I raised my head. Raiden hadn't sheathed her Katana, but the slow, agonizing draw had halted. The killing intent saturating the dome didn't vanish, but it shifted. It reorganized itself from raw hostility into a profound, clinical curiosity.

"The Keirei," Raiden said quietly. Her voice cut through the freezing air like snapping ice. Her winter-sky eyes locked onto my posture with the dense, unwavering attention of a scholar finding a dead language written on a modern wall. "At the rack, I noticed your weapon selection. I did not expect a second encounter with such exact cultural adherence."

"I read a lot," I replied.

"Books describe the gesture," Raiden stated. Not an accusation. A fact set down between us. "They do not teach the exact distribution of weight on the back foot. The Keirei is a foundational etiquette of my kingdom. Outsiders always miscalculate the angle or the tension in the shoulders. It is a daily norm, but one you only internalize by actually living within our borders. You are not from the East."

"No," I replied.

"And you have never lived there."

"Not physically."

"Then how?"

I watched a character model with your exact attack patterns execute that specific cultural greeting approximately a thousand times on a monitor in a room that does not exist in this universe.

"I pay attention," I said. "For a long time."

Something moved behind her glacial eyes. The specific quality of someone who had encountered a variable they could not categorize and decided to permanently file it rather than discard it.
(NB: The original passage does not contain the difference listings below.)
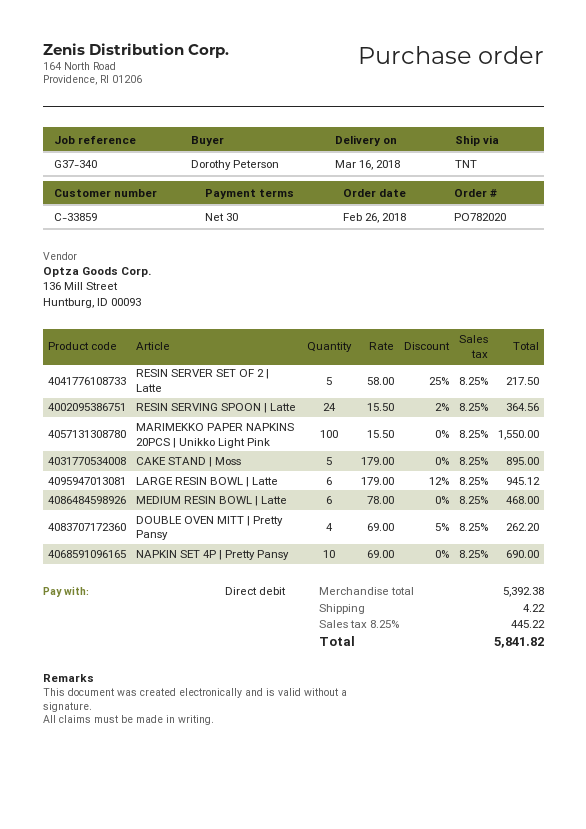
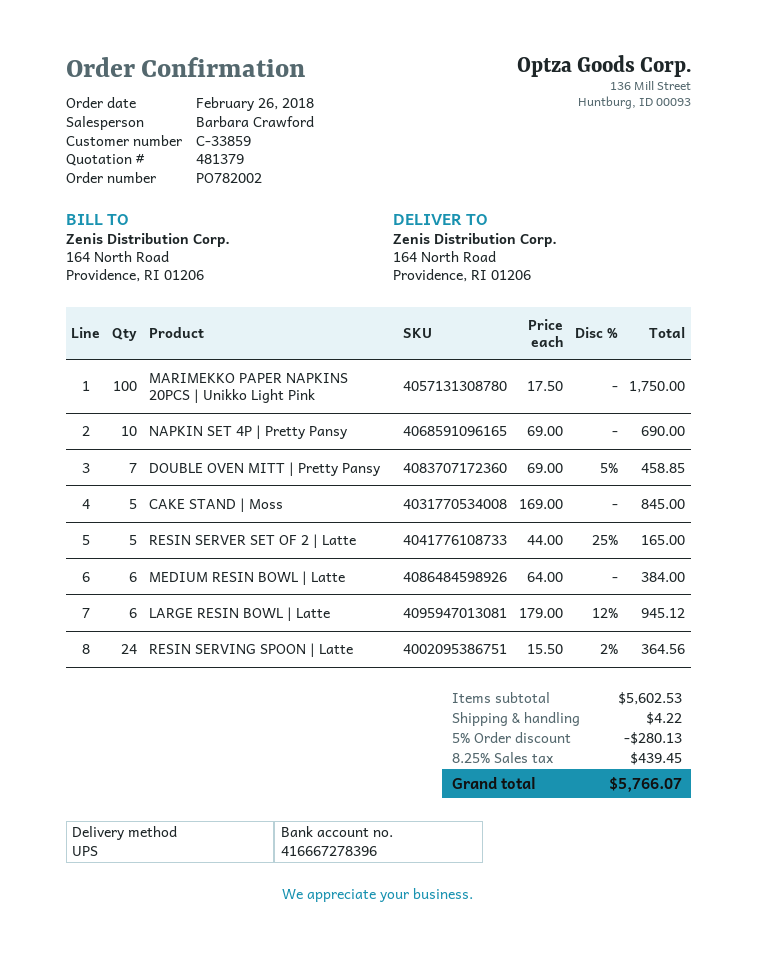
order number: PO782020 -> PO782002
shipping method: TNT -> UPS
RESIN SERVER SET OF 2 | Latte: 5 x 58.00 - 25% = 217.50 -> 5 x 44.00 - 25% = 165.00
MARIMEKKO PAPER NAPKINS 20PCS | Unikko Light Pink: 100 x 15.50 = 1550.00 -> 100 x 17.50 = 1750.00
CAKE STAND | Moss: 5 x 179.00 = 895.00 -> 5 x 169.00 = 845.00
MEDIUM RESIN BOWL | Latte: 6 x 78.00 = 468.00 -> 6 x 64.00 = 384.00
DOUBLE OVEN MITT | Pretty Pansy: 4 x 69.00 - 5% = 262.20 -> 7 x 69.00 - 5% = 458.85
subtotal: 5392.38 -> 5602.53
discount: none -> 5% = 280.13
tax: 8.25% = 445.22 -> 8.25% = 439.45
total: 5841.82 -> 5766.07

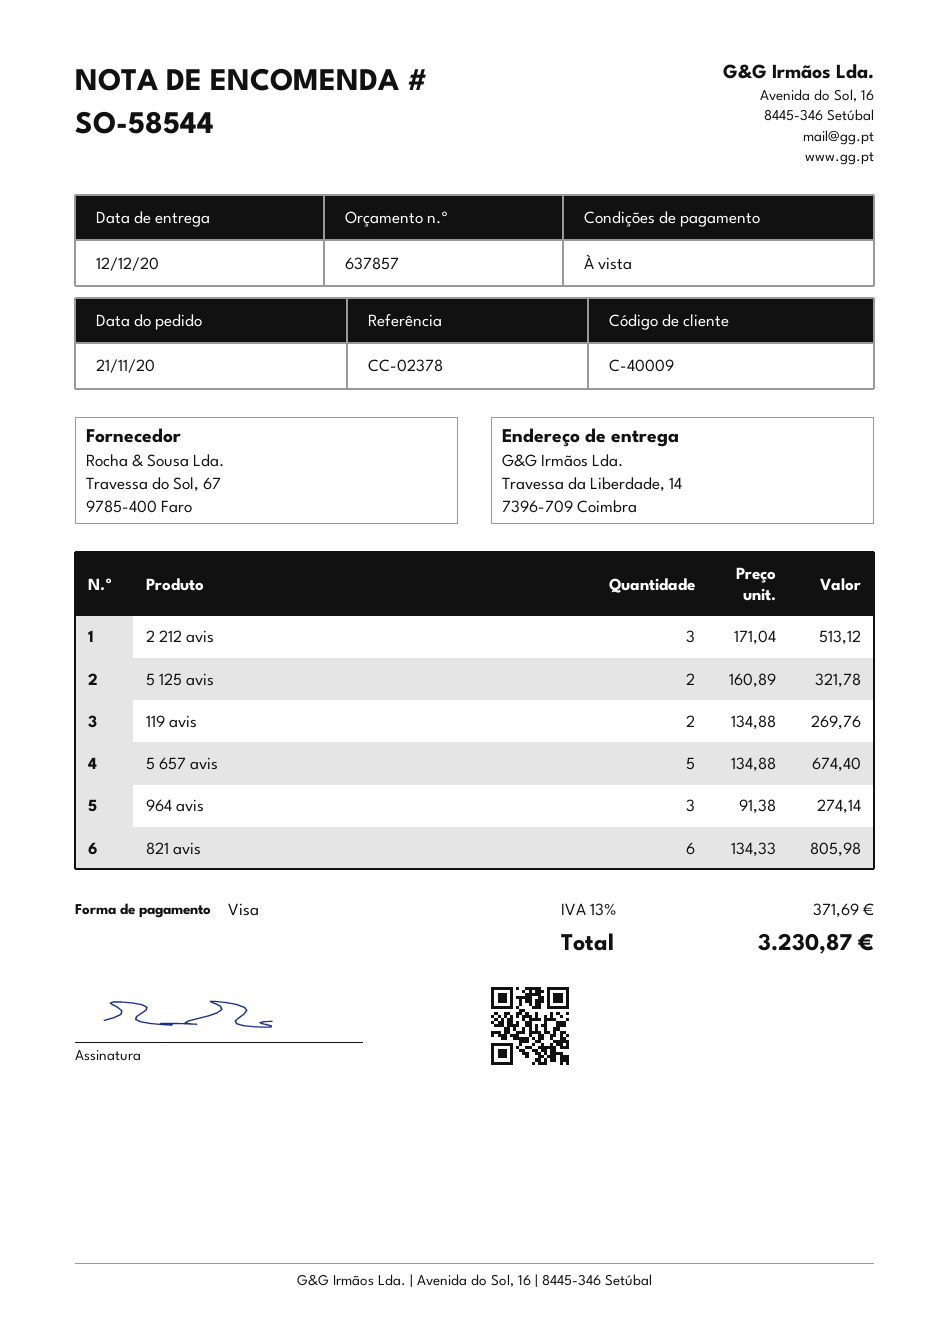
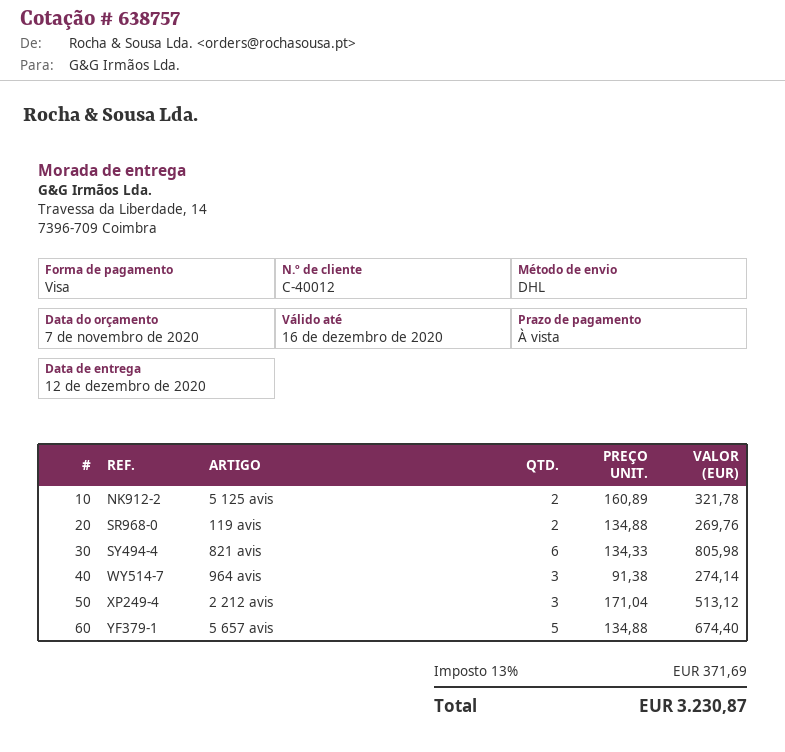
quote number: 637857 -> 638757
customer number: C-40009 -> C-40012

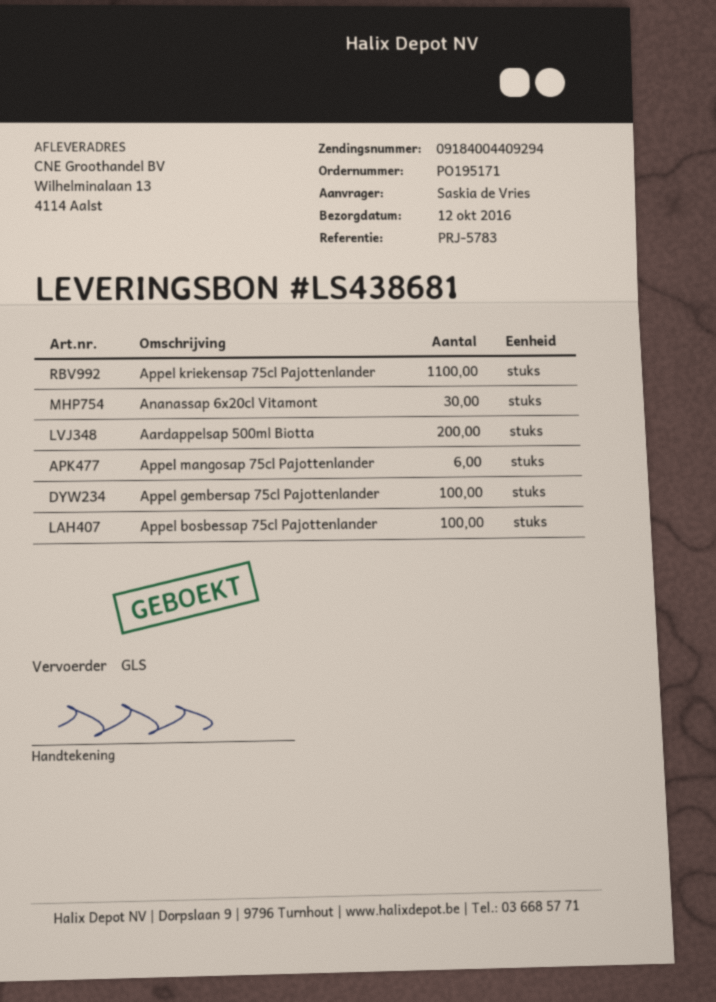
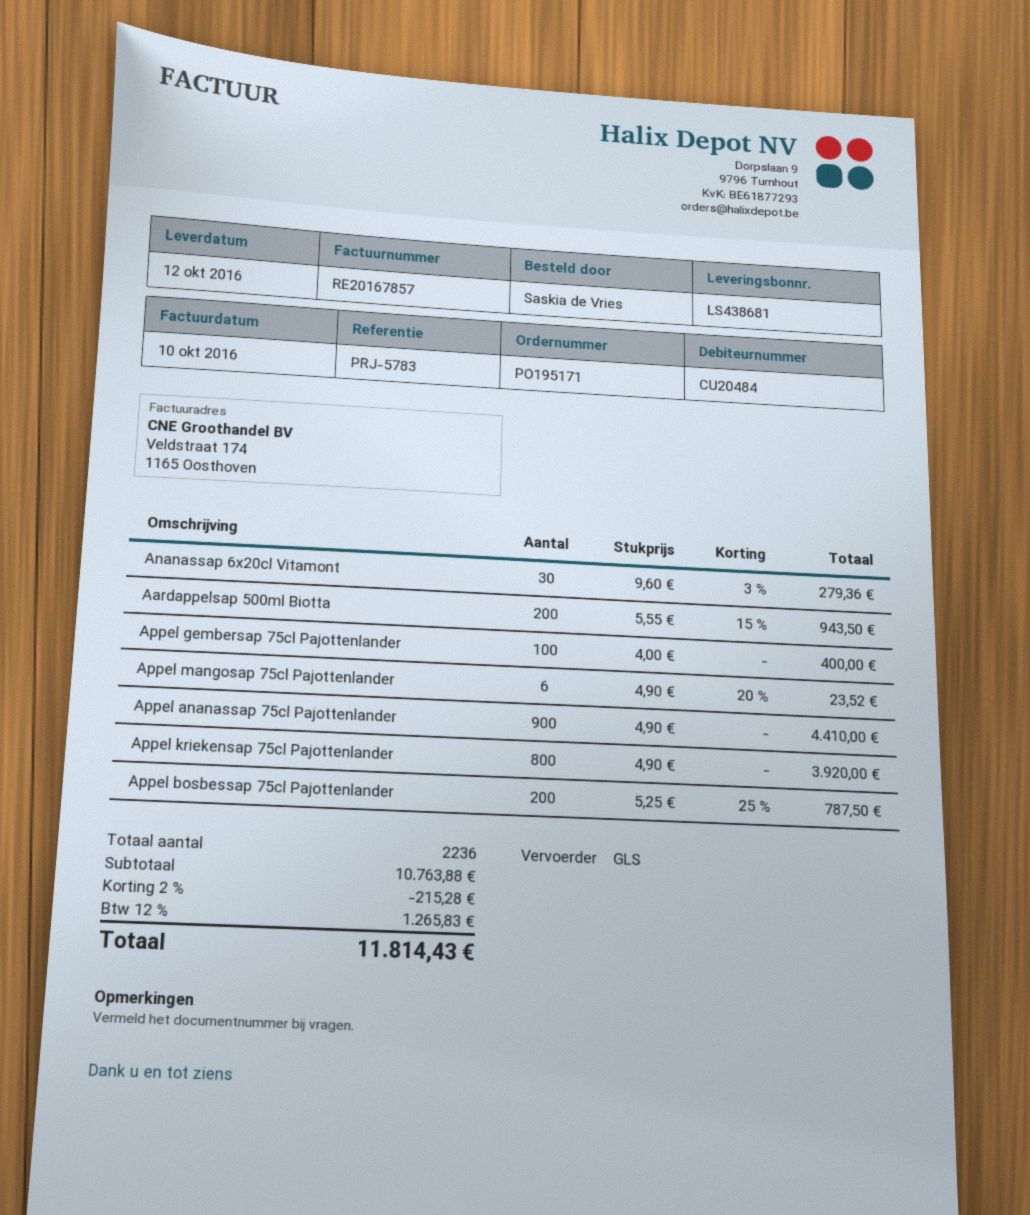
Appel kriekensap 75cl Pajottenlander: 1100 -> 800
Appel bosbessap 75cl Pajottenlander: 100 -> 200
Appel ananassap 75cl Pajottenlander: none -> 900

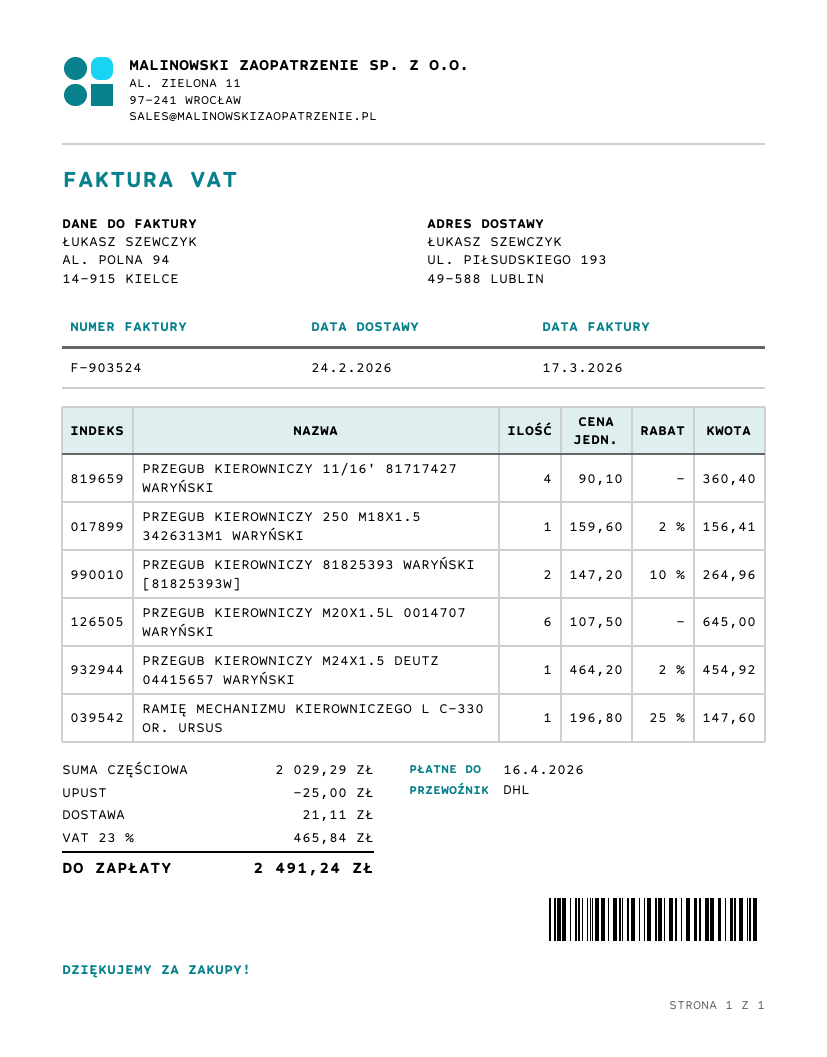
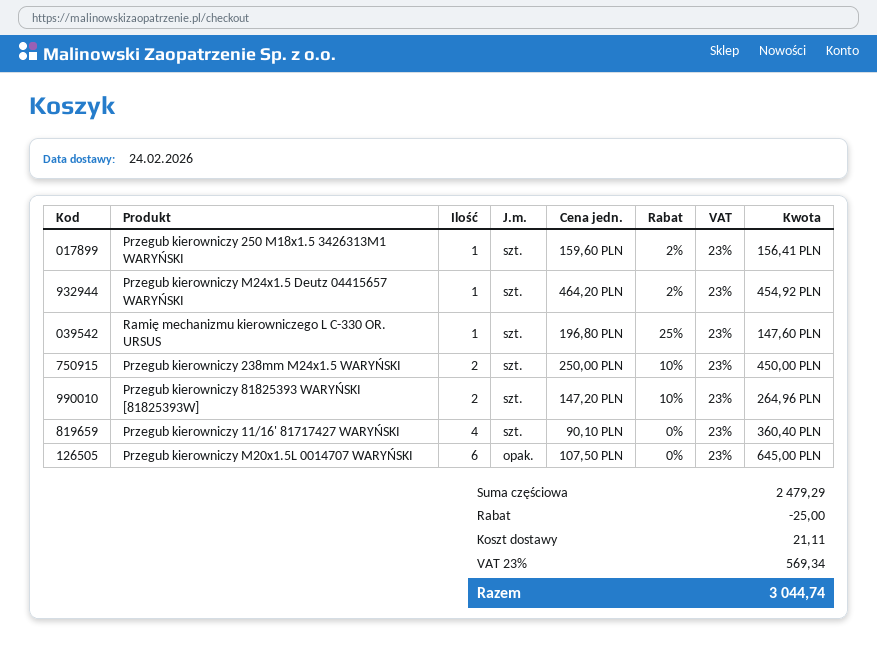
Przegub kierowniczy 238mm M24x1.5 WARYŃSKI: none -> 2 x 250.00 - 10% = 450.00
subtotal: 2029.29 -> 2479.29
tax: 23% = 465.84 -> 23% = 569.34
total: 2491.24 -> 3044.74

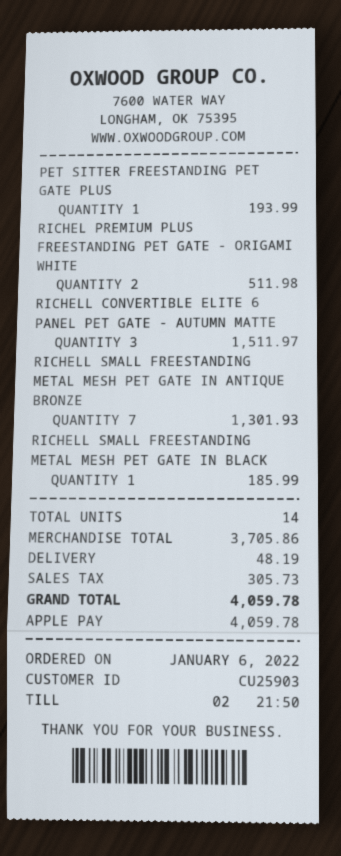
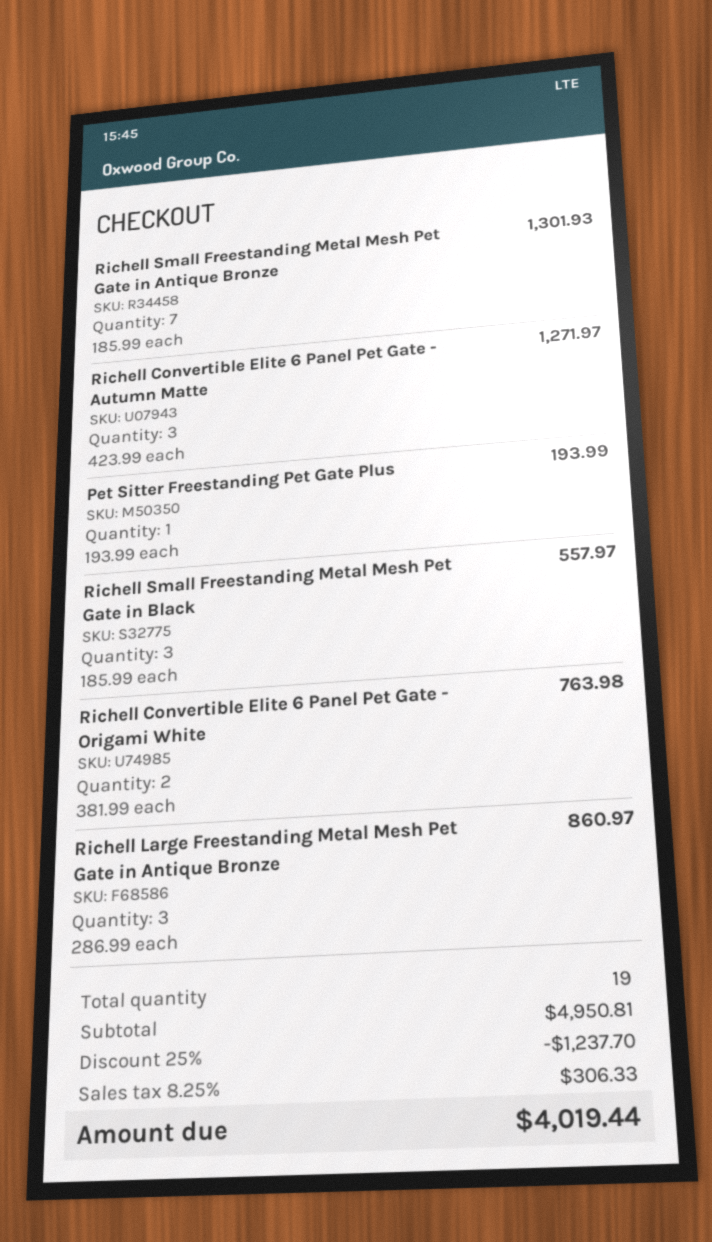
RICHEL PREMIUM PLUS FREESTANDING PET GATE - ORIGAMI WHITE: 2 for 511.98 -> none
RICHELL CONVERTIBLE ELITE 6 PANEL PET GATE - AUTUMN MATTE: 3 for 1511.97 -> 3 for 1271.97
RICHELL SMALL FREESTANDING METAL MESH PET GATE IN BLACK: 1 for 185.99 -> 3 for 557.97
Richell Convertible Elite 6 Panel Pet Gate - Origami White: none -> 2 for 763.98
Richell Large Freestanding Metal Mesh Pet Gate in Antique Bronze: none -> 3 for 860.97
total quantity: 14 -> 19
subtotal: 3705.86 -> 4950.81
discount: none -> 25% = 1237.70
shipping: 48.19 -> none
tax: 305.73 -> 306.33
total: 4059.78 -> 4019.44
She held my gaze for a long moment. Then, she set the trap down between us.

"Fourteen seconds."

Not a question. A callback.

"I have been thinking about it since you named it at the weapon rack," Raiden continued, her tone settling into the even cadence of someone confirming a conclusion. "Most people facing this match would calculate their survival probability. They would look for exits. Pray the barrier had a structural flaw."

She tilted her head a fraction of an inch. "You named a window. A specific duration. That is not the behavior of someone afraid of what is in front of them."

Her winter-sky eyes locked onto mine, radiating an absolute, terrifying respect.

"It is a declaration," she stated quietly, setting the final piece of her logic down on the stone between us. "You intend to finish me in exactly fourteen seconds."

Her voice wasn't loud, but the absolute certainty in it carried. It sliced through the quiet ambient noise of the courtyard like dropping ice.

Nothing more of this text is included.